A candidate biomarker, C-telopeptide fragments of type II collagen (CTX-II) , may be an important early predictor of osteoarthritis (OA) progression, according to a team of Dutch and Danish researchers, whose findings were recently published.

"CTX-II concentration is markedly associated with the prevalence and progression of radiographic OA of the knee and hip, and these associations are independent of known risk factors for radiographic OA ," the authors wrote. "The presence of joint pain seems to augment this relationship, which might reflect the effects of an ongoing OA process."

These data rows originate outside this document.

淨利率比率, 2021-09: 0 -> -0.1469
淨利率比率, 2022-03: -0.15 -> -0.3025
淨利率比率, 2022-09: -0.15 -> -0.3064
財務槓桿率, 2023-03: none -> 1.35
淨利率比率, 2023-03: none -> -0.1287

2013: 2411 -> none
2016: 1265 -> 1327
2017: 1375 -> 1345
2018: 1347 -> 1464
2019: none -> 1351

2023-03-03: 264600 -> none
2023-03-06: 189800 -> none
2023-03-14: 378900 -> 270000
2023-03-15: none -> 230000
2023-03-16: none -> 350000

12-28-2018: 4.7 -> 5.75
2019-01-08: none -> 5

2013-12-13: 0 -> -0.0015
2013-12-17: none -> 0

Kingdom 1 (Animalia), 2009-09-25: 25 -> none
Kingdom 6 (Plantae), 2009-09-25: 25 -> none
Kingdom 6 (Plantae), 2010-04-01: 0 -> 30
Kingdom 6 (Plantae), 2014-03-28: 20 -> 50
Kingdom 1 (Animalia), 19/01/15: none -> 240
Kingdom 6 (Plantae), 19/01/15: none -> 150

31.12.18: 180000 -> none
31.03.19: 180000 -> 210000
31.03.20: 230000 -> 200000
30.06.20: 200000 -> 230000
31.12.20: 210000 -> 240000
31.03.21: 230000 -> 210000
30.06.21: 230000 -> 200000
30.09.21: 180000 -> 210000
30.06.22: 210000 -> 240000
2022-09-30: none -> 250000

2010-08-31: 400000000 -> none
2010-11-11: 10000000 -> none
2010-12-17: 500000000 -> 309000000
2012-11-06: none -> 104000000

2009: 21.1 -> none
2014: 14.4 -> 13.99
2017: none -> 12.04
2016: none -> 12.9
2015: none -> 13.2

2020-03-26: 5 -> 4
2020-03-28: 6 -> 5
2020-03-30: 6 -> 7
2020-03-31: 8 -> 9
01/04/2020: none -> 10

If CTX-II or another biomarker is confirmed as a predictor of OA progression, the identification of such a marker could help investigators "to detect changes in OA with more reliability and sensitivity, preferably in an early stage," lead author Max Reijman, MSc, told CIAOMed. "The first potential advantage of CTX-II as a biomarker ... is that a shorter follow-up time may be sufficient to observe changes in the joint. In our study we found that CTX-II had a strong association with progression of hip and knee OA. ... These results suggest that CTX-II may be able to identify subjects at high risk for progression of OA."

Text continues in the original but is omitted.